VANNACCI SE LA CANTA E SE LA SUONA: DOPO LA VISITA DEL GENERALE A SANREMO, CON BLITZ ALL’ARISTON PER IL FESTIVAL, L’UNICO ESPONENTE DELLA LEGA NEL CONSIGLIO COMUNALE DELLA CITTADINA LIGURE, DANIELE VENTIMIGLIA, HA CAMBIATO CASACCA ED È PASSATO CON FUTURO NAZIONALE
UN ULTERIORE SMACCO PER IL CARROCCIO… INTANTO I SONDAGGI DANNO IL NUOVO PARTITO VANNACCIANO IN CRESCITA AL 3,6%
L’effetto Sanremo per Vannacci è immediato: mentre i sondaggi nazionali registrano una piccola, ma costante, crescita, di Futuro nazionale, la sua presenza nella Città dei fiori e dintorni, negli ultimi giorni del Festival, ha innescato un terremoto nella Lega locale, con un clamoroso cambio di casacca del capogruppo in Comune, e segretario cittadino del Carroccio, Daniele Ventimiglia, portatore di un buon borsino di preferenze, che prova a fare entrare Futuro nazionale in consiglio comunale di Sanremo.

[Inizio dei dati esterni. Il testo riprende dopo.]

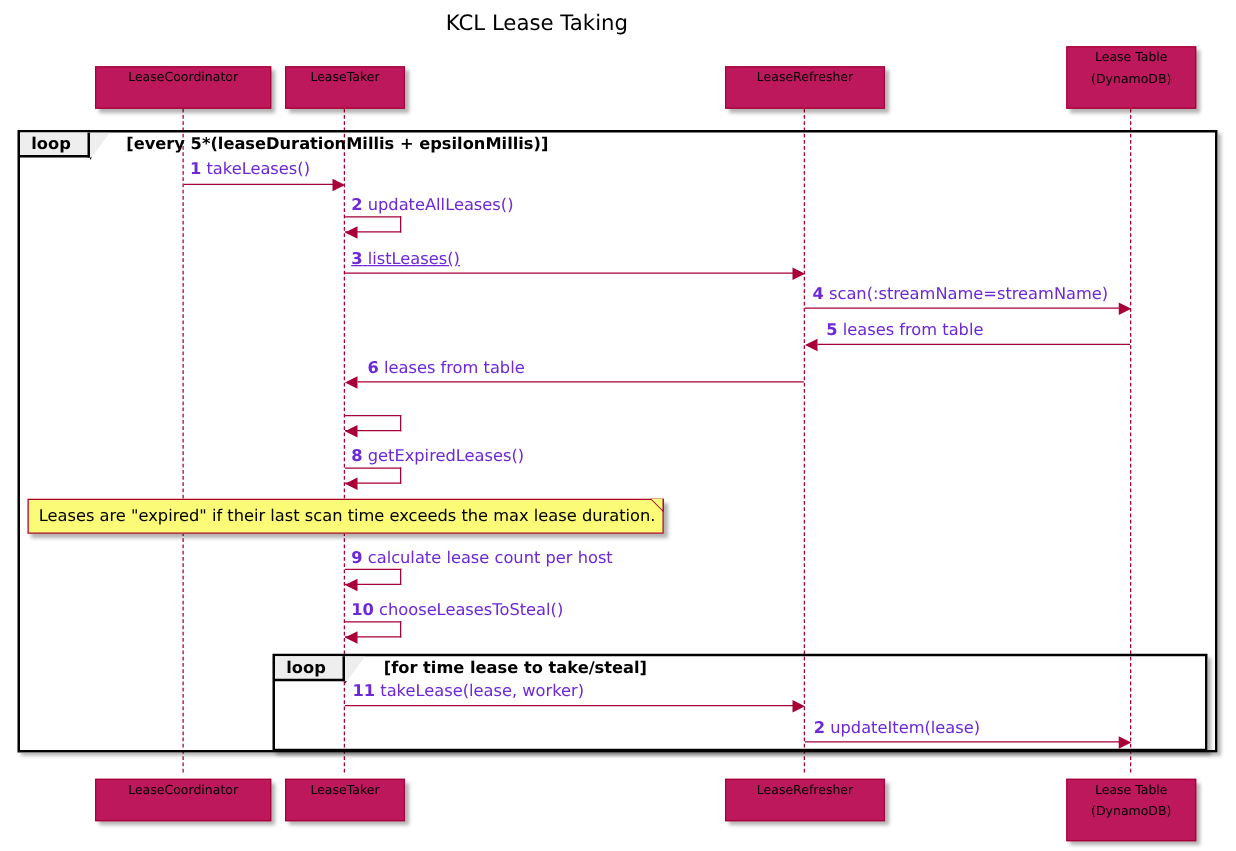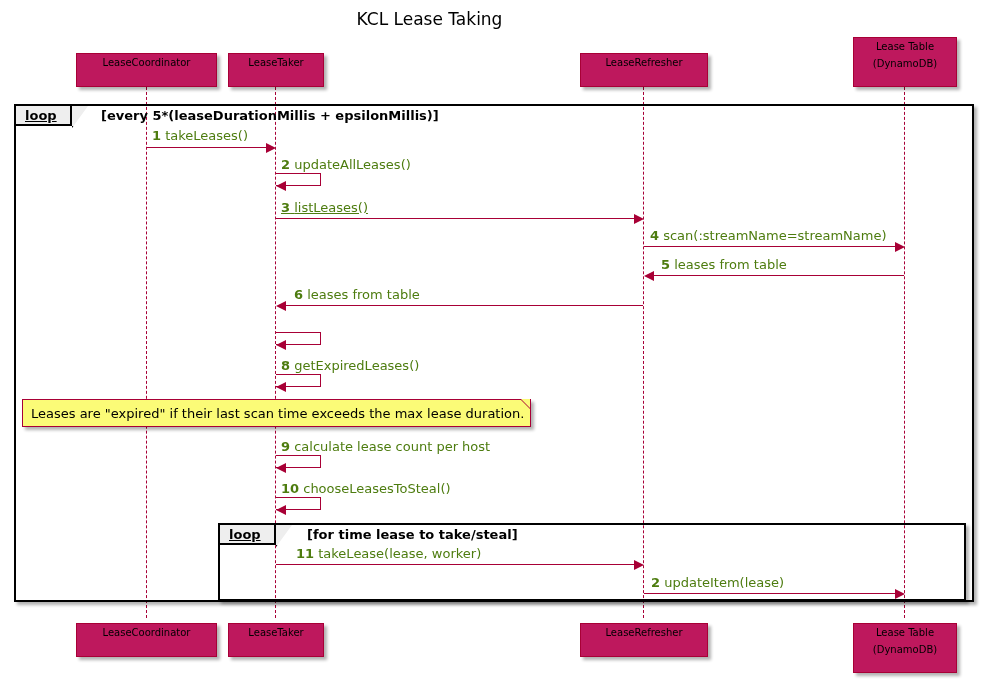--- a/index.html
+++ b/index.html
@@ -84,7 +84,6 @@
     color: #000000;
     line-height: 18px;
     white-space: nowrap;
-    text-decoration: underline;
   }
   .fragment-cond {
     font-size: 13px;

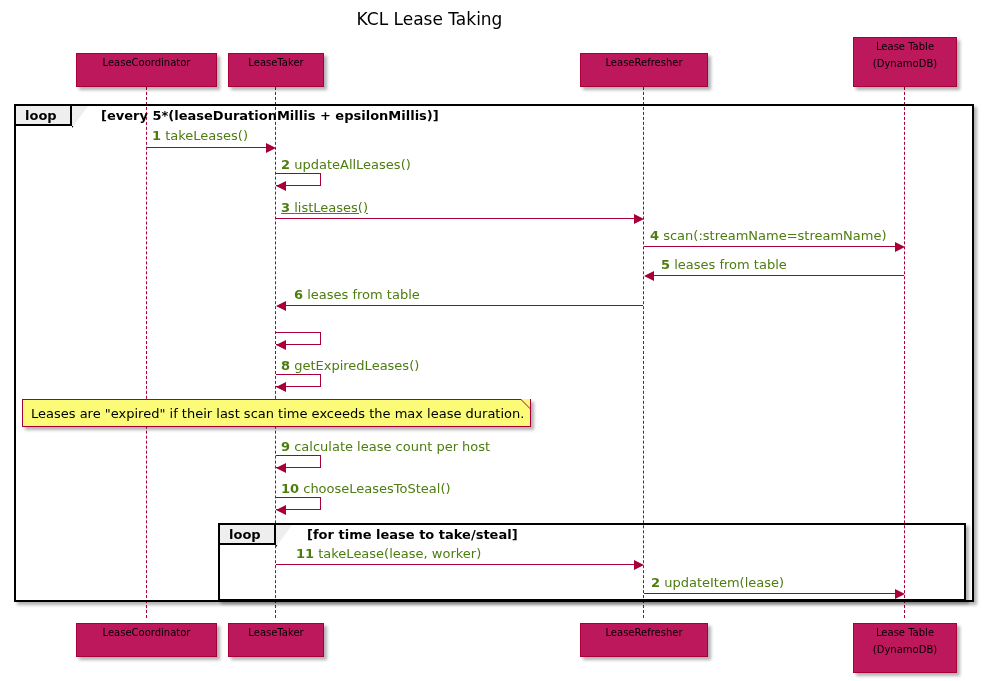--- a/index.html
+++ b/index.html
@@ -99,7 +99,7 @@
   }
   .msg-label {
     font-size: 13px;
-    color: #4d7c0f;
+    color: #6d28d9;
     white-space: nowrap;
     line-height: 15px;
   }

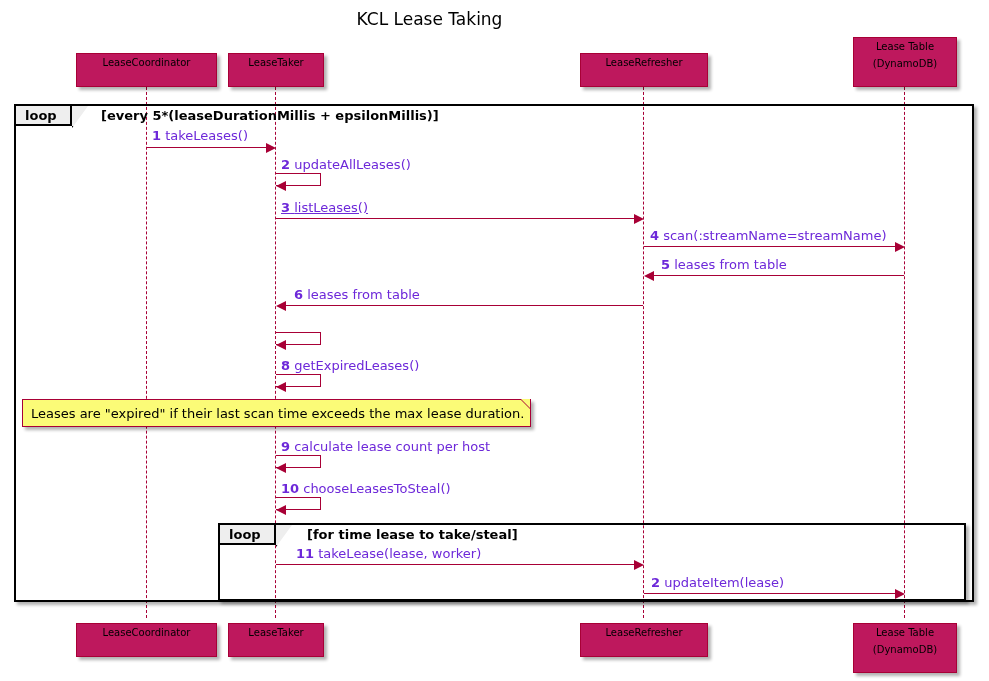--- a/index.html
+++ b/index.html
@@ -263,7 +263,7 @@
   <div class="abs fragment-label" style="left:229px; top:526px;">loop</div>
   <div class="abs fragment-cond" style="left:307px; top:527px;">[for time lease to take/steal]</div>
 
-  <div class="abs msg-label" style="left:296px; top:546px;text-align:center;">
+  <div class="abs msg-label" style="left:282px; top:546px;text-align:center;">
     <b>11</b>
     <span>takeLease(lease, worker)</span>
   </div>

Unico esponente del Carroccio, infatti, con la formalizzazione dell’addio a Salvini, oggi, in Comune, il consigliere Ventimiglia di fatto ha cancellato la Lega dal consiglio, chiedendo di essere, d’ora in poi, consigliere di Futuro nazionale
Se l’ex capogruppo leghista ha annunciato con una lettera aperta l’adesione al progetto politico di Vannacci e l’addio alla Lega, la visita dell’europarlamentare europeo ha indotto anche un’altra lettera di dimissioni dal Carroccio, quella di Marco Lupi, ex presidente del consiglio comunale a Sanremo e altro esponente di spicco della compagine locale con la tessera da 34 anni, anche se non avrebbe ancora formalizzato l’ingresso in Futuro nazionale.

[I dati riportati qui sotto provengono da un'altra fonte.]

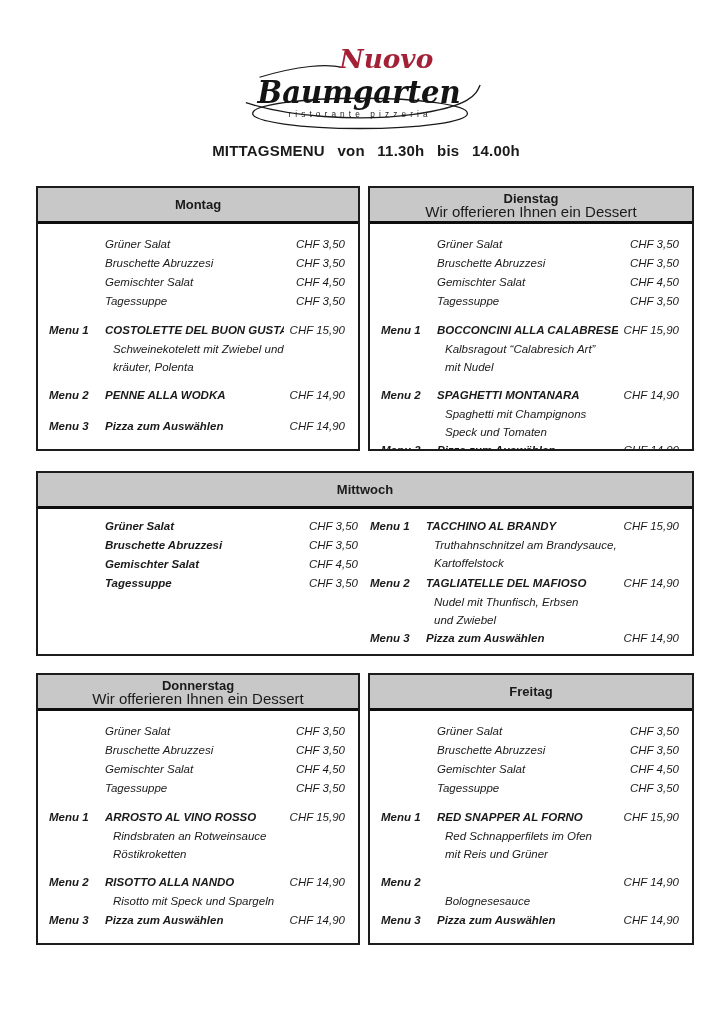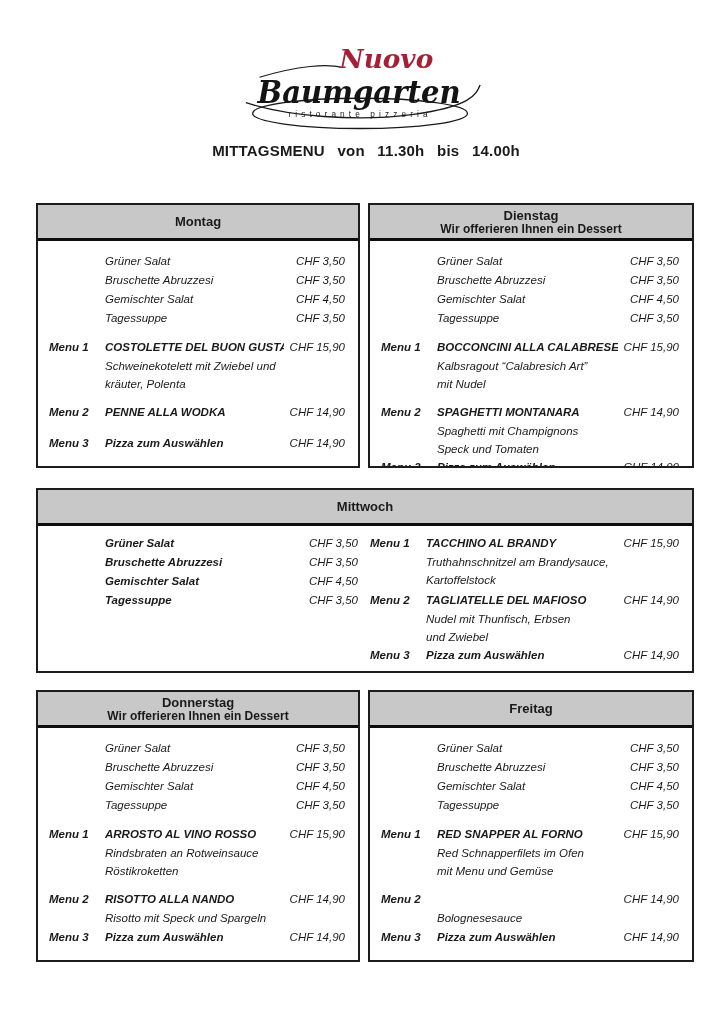--- a/index.html
+++ b/index.html
@@ -15,7 +15,7 @@
   
   .hours{margin-top:8px;text-align:center;font-weight:bold;font-size:15px;word-spacing:0.55em;letter-spacing:0.2px;margin-left:8px;}
   
-  .boxes{margin:44px 30px 0 36px;}
+  .boxes{margin:27px 30px 0 36px;}
   .row-pair{display:grid;grid-template-columns:324px 326px;gap:8px;}
   .row-mid{margin-top:20px;}
   .row-bot{margin-top:17px;}

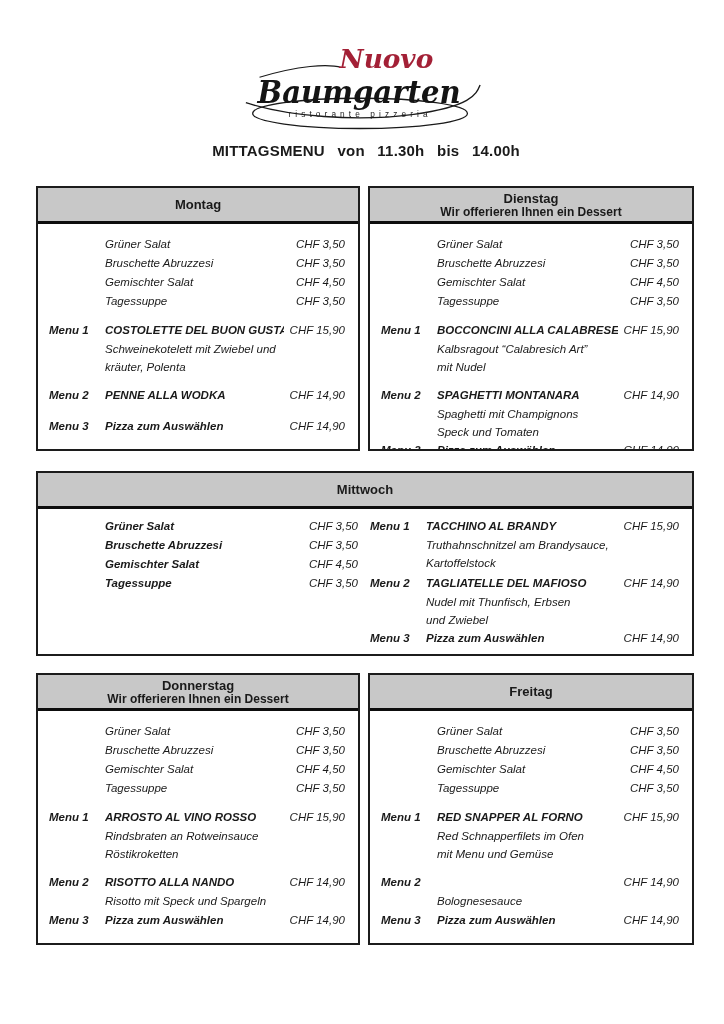--- a/index.html
+++ b/index.html
@@ -29,7 +29,7 @@
     display:flex;flex-direction:column;align-items:center;justify-content:center;box-sizing:content-box;
   }
   .day-title{font-size:13px;font-weight:bold;line-height:15px;}
-  .day-subtitle{font-size:12px;font-weight:bold;line-height:12px;}
+  .day-subtitle{font-size:15px;font-weight:normal;line-height:12px;}
   .day-body{display:flex;flex-direction:column;flex:1;padding:11px 13px 13px 11px;overflow:hidden;font-style:italic;}
   .day-body.two-col{flex-direction:row;gap:12px;padding:8px 13px 11px 11px;}
   .col{flex:1;display:flex;flex-direction:column;min-width:0;}

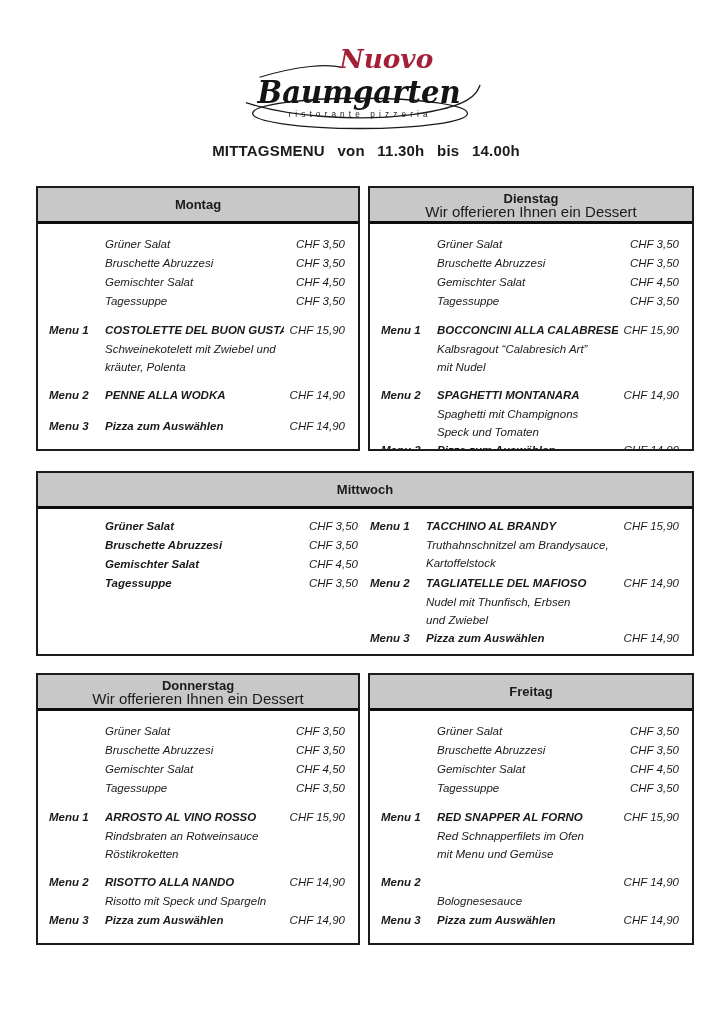--- a/index.html
+++ b/index.html
@@ -35,7 +35,7 @@
   .col{flex:1;display:flex;flex-direction:column;min-width:0;}
   
   .row{display:grid;grid-template-columns:56px 1fr auto;font-size:11.5px;line-height:19px;}
-  .row.desc{line-height:18px;}
+  .row.desc{line-height:18px;gap:8px;}
   .nm{white-space:nowrap;overflow:hidden;}
   .pr{text-align:right;white-space:nowrap;padding-left:6px;}
   .b{font-weight:bold;}

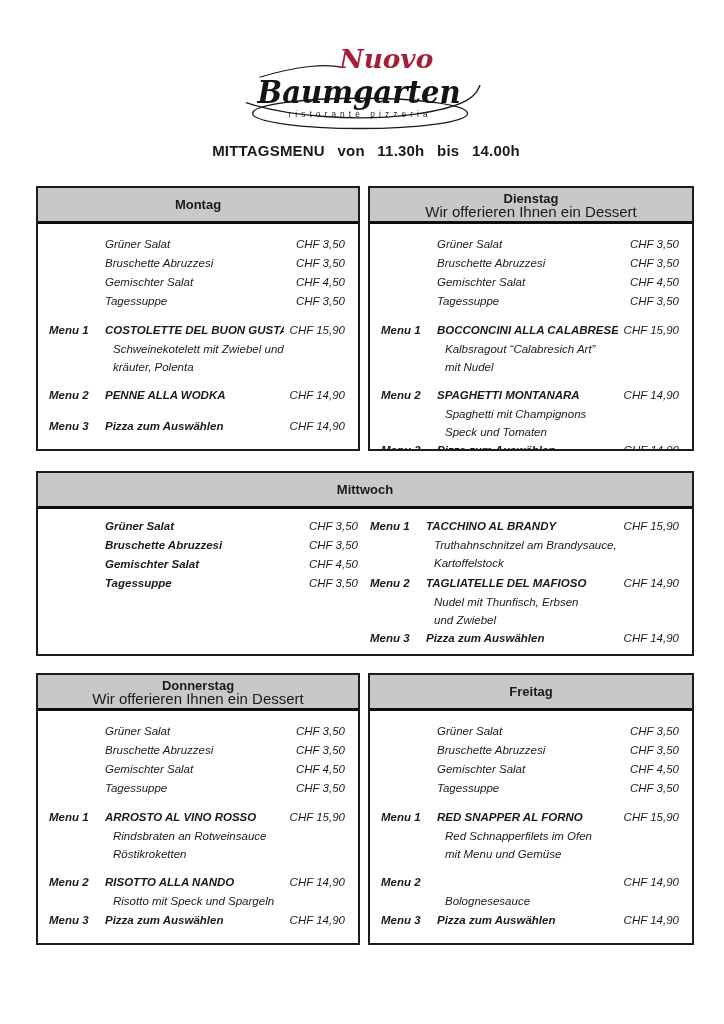--- a/index.html
+++ b/index.html
@@ -367,7 +367,7 @@
               </div>
               <div class="row desc">
                 <span class="gut"></span>
-                <span class="nm">mit Menu und Gemüse</span>
+                <span class="nm">mit Reis und Grüner</span>
               </div>
             </div>
             <div class="mgroup">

Ventimiglia accusa la Lega di aver “progressivamente perso la coerenza nelle proprie scelte politiche, allontanandosi da quei valori e ideali che mi avevano spinto ad impegnarmi con passione e determinazione” e che non “sia stata in grado di recepire e comprendere pienamente le ragioni del malcontento della base a livello
territoriale”, ci sarebbero anche diversi sgambetti interni e mancate promozioni, all’origine della scelta.

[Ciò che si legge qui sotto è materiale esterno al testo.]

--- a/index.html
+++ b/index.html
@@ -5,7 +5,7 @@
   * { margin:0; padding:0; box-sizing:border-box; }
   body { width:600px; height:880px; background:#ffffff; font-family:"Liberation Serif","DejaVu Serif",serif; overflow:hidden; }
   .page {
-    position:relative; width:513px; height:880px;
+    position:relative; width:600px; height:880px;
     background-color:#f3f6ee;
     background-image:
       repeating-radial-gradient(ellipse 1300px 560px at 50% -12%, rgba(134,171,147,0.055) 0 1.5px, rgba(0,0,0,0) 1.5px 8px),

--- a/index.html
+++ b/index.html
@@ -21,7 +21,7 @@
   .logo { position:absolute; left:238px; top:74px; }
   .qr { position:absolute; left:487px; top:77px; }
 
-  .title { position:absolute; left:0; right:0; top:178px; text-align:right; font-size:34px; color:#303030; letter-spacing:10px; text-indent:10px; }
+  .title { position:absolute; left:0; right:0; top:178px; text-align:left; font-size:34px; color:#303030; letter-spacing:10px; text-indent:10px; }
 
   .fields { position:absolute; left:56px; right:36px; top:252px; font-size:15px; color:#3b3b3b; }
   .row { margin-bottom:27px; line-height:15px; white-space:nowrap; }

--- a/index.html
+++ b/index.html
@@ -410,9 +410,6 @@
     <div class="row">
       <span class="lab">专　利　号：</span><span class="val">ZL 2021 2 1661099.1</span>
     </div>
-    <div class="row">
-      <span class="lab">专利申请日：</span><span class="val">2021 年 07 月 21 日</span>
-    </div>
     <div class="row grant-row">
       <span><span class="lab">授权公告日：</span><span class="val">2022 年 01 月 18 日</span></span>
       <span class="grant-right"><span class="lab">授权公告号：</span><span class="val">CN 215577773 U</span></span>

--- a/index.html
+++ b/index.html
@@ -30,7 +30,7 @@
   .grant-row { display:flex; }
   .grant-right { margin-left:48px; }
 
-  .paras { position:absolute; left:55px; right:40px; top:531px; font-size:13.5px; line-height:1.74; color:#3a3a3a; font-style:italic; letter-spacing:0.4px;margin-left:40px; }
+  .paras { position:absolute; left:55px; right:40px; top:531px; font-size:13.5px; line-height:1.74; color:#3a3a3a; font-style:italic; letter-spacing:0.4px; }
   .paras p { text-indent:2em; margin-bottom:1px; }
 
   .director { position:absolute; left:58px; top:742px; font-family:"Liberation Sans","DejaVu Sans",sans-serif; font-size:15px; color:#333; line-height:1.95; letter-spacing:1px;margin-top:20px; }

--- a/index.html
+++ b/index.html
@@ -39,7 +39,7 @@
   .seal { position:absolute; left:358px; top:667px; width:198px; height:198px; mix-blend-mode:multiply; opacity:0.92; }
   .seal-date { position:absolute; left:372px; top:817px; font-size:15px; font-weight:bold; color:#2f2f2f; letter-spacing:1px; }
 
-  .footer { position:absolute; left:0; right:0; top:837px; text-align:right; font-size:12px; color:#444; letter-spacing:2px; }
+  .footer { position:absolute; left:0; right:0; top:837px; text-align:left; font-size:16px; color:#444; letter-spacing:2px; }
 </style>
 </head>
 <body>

Il terremoto politico a Sanremo rappresenta una spina nel fianco non poco fastidiosa per la Lega, che proprio nell’estremo Ponente ligure ha un suo importante quartier generale, il sindaco della Vicina Ventimiglia è Flavio Di Muro, ex parlamentare della Lega, e storico delfino del viceministro di Matteo Salvini, Edoardo Rixi.
Il nuovo manipolo vannacciano però potrebbe aver fatto male i conti con il regolamento, aggiornato, del Comune di Sanremo, rispetto alla creazione dei nuovi gruppi politici: perché se un solo consigliere, eletto, può formare un gruppo, un consigliere che “cambia casacca”, passando da un partito a un altro, non può farlo e per formare un nuovo gruppo consiliare occorrono almeno tre esponenti che per ora non ci sarebbero, ma gli uffici comunali stanno approfondendo il caso.